Borrelien sind Erreger, die durch Zeckenbiss auf den Menschen übertragen werden können. Im frühen Stadium der Borrelien-Infektion kann sich einige Tage nach Zeckenbiss ein runder Hautfleck mit außen deutlicher, innen blasser Hautrötung bilden, der sich langsam vergrößert und dabei verblasst. In diesem Stadium ist eine antibiotische Therapie z. B. mit Tetrazyklinen sehr erfolgsversprechend. Im späteren Stadium kann sich nach Monaten bis Jahren (also nicht unmittelbar nach dem Zeckenbiss) neben anderen Krankheitszeichen eine Arthritis (Gelenkentzündung) entwickeln. Typischerweise betrifft diese Arthritis ein oder wenige Gelenke (am häufigsten die Kniegelenke) mit schubartigem häufigem Auftreten und Abklingen. Typisch ist hierbei ein sehr ausgeprägter Gelenkerguss mit relativ wenig Schmerzen.

Holzbock

Die Diagnose einer Lyme-Arthritis ist nicht immer leicht zu stellen. Wenn eine typische Vorgeschichte besteht (Zeckenbiss, nachfolgende Hautrötung, Monate später Arthritis mit obigen Merkmalen), gibt es wenig Probleme hinsichtlich der Diagnosestellung. Oft ist aber der Zeckenbiss schon Monate oder gar Jahre vorher passiert und eigentlich schon vergessen. Der Nachweis von erhöhten Antikörper-Titern gegen den Erreger im Blut kann hier Sicherheit für die Diagnose bringen. Leider finden sich diese Antikörper nicht selten auch bei Gesunden, die irgendwann einmal mit dem Erreger Kontakt hatten und tragen dann zur Verwirrung bei.
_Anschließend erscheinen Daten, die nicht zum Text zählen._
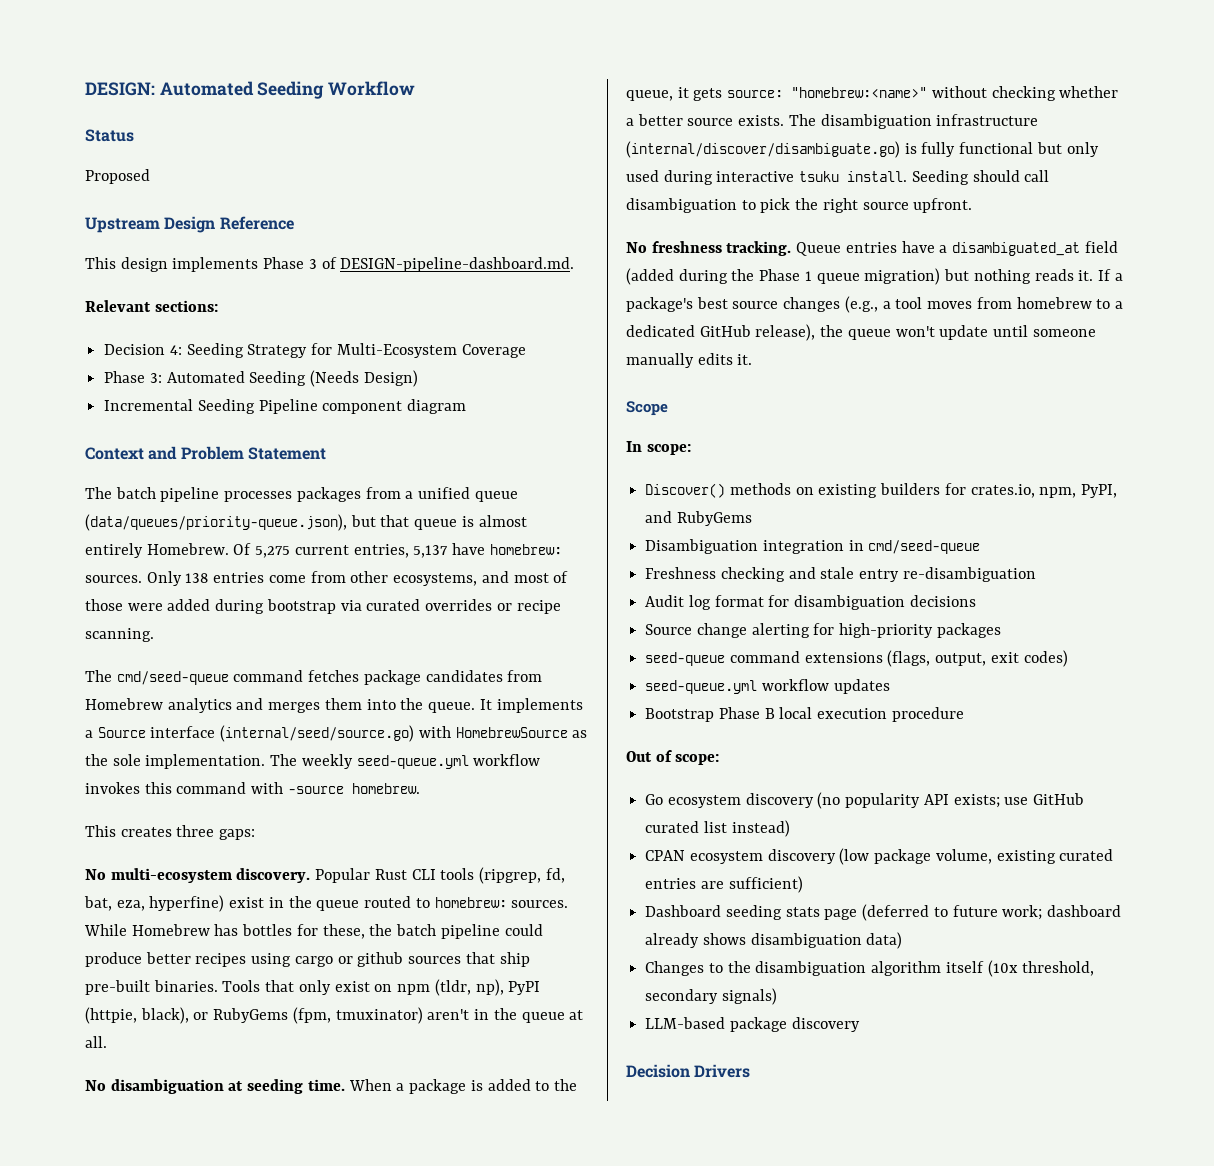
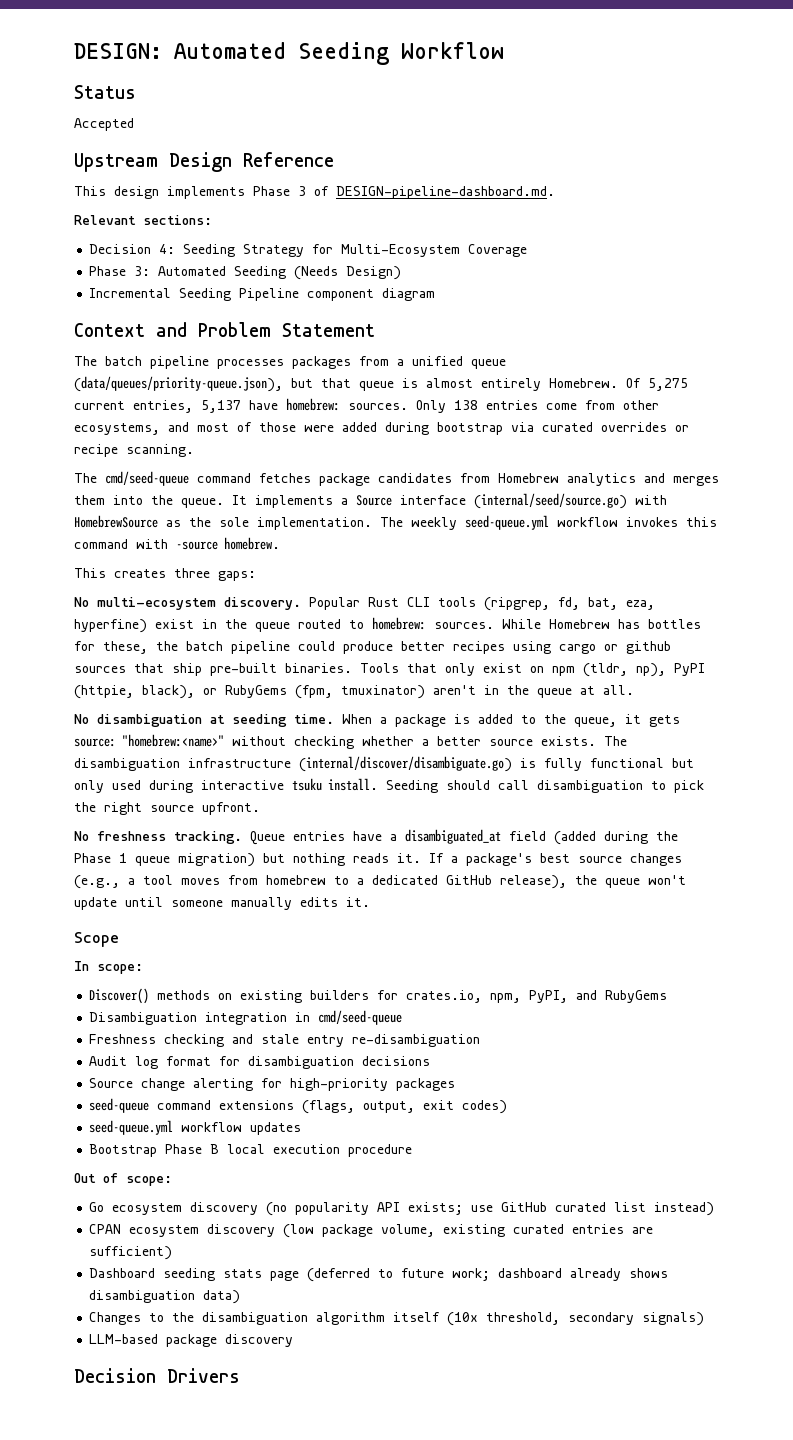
- Proposed
+ Accepted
Merke: Nur bei passenden Beschwerden und / oder Vorgeschichte hat der positive Borrelien-Antikörper-Nachweis eine diagnostische Bedeutung! Das Zusammentreffen von Antikörpern und irgendwelchen Schmerzproblemen (z. B. an den Gelenken) ohne eindeutige Entzündung weist nicht eindeutig auf die Diagnose 'Borreliose' hin!

Bei gesicherter Diagnose wird die Lyme-Arthritis antibiotisch über - je nach Substanz - 2 bis 4 Wochen behandelt und kann damit in vielen Fällen zum Abklingen gebracht werden. Auch in Fällen, die schlecht auf die Therapie ansprechen, klingt das Krankheitsbild aber, wie man heute weiß, meist im Verlauf einiger Jahre ab. Da die Verdachtsdiagnose einer Borreliose viel zu häufig (z. B. bei positiver Serologie und unspezifischen Beschwerden) gestellt wird, werden leider viele Patienten unnütz und oft über lange Zeit umsonst mit Antibiotika behandelt.